SOURCE MATERIAL:

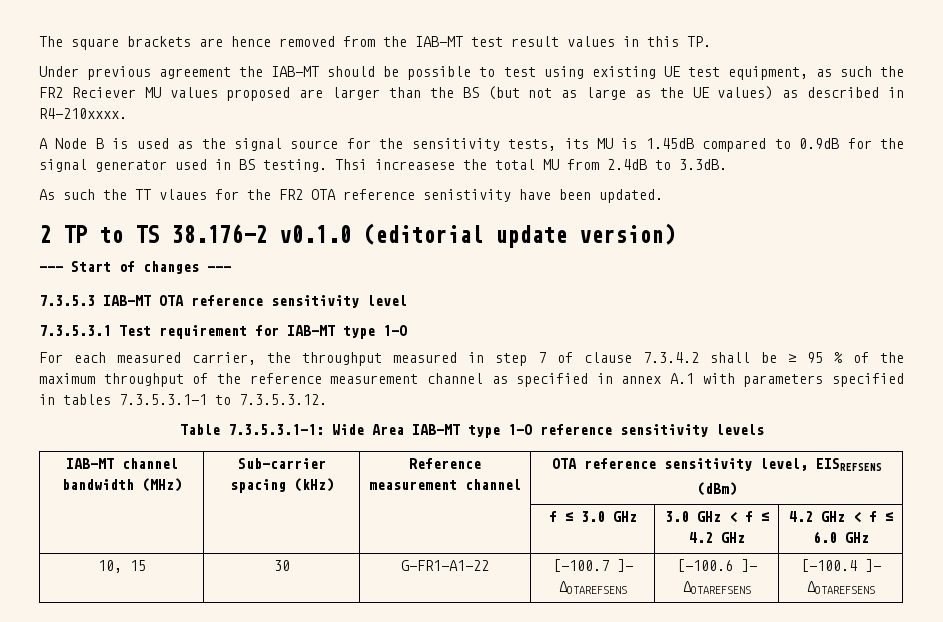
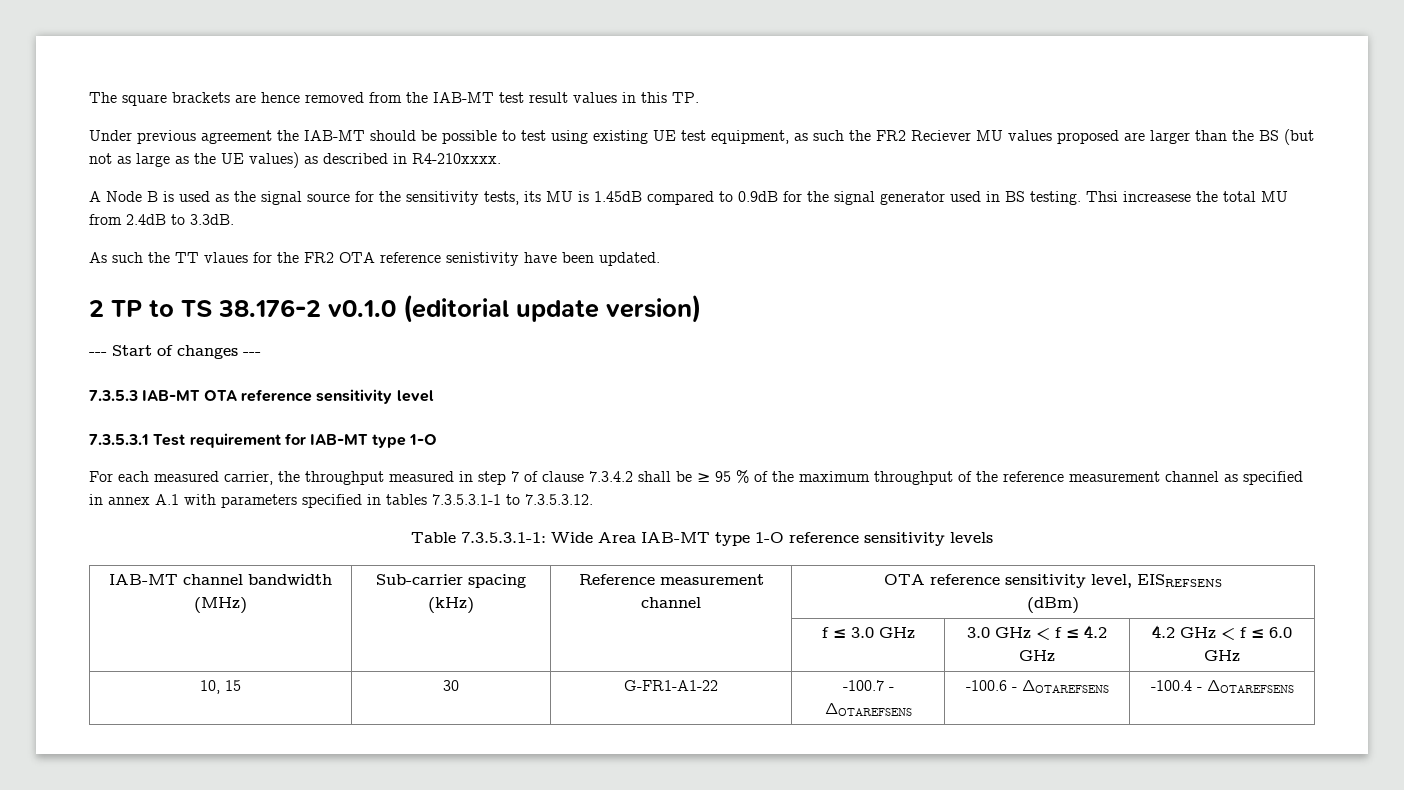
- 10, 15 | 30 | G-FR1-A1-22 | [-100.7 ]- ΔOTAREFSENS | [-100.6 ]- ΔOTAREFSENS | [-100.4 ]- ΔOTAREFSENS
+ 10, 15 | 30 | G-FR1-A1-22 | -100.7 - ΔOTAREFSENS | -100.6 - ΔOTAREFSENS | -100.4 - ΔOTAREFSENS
---
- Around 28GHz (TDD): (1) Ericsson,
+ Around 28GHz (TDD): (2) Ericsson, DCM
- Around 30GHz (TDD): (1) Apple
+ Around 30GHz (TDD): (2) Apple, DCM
---
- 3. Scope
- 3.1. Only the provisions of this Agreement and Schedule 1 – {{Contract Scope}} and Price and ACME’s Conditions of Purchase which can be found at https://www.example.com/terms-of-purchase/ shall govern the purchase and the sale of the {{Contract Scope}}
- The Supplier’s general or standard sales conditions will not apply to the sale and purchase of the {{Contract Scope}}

REQUIRED ACTION: The reply should hold only the lines of the listing above starting at the line containing "- 10, 15 | 30" and ending at the line containing "-100.4 - ΔOTAREFSENS", exactly as written.

SOLUTION TO THIS PROBLEM:
- 10, 15 | 30 | G-FR1-A1-22 | [-100.7 ]- ΔOTAREFSENS | [-100.6 ]- ΔOTAREFSENS | [-100.4 ]- ΔOTAREFSENS
+ 10, 15 | 30 | G-FR1-A1-22 | -100.7 - ΔOTAREFSENS | -100.6 - ΔOTAREFSENS | -100.4 - ΔOTAREFSENS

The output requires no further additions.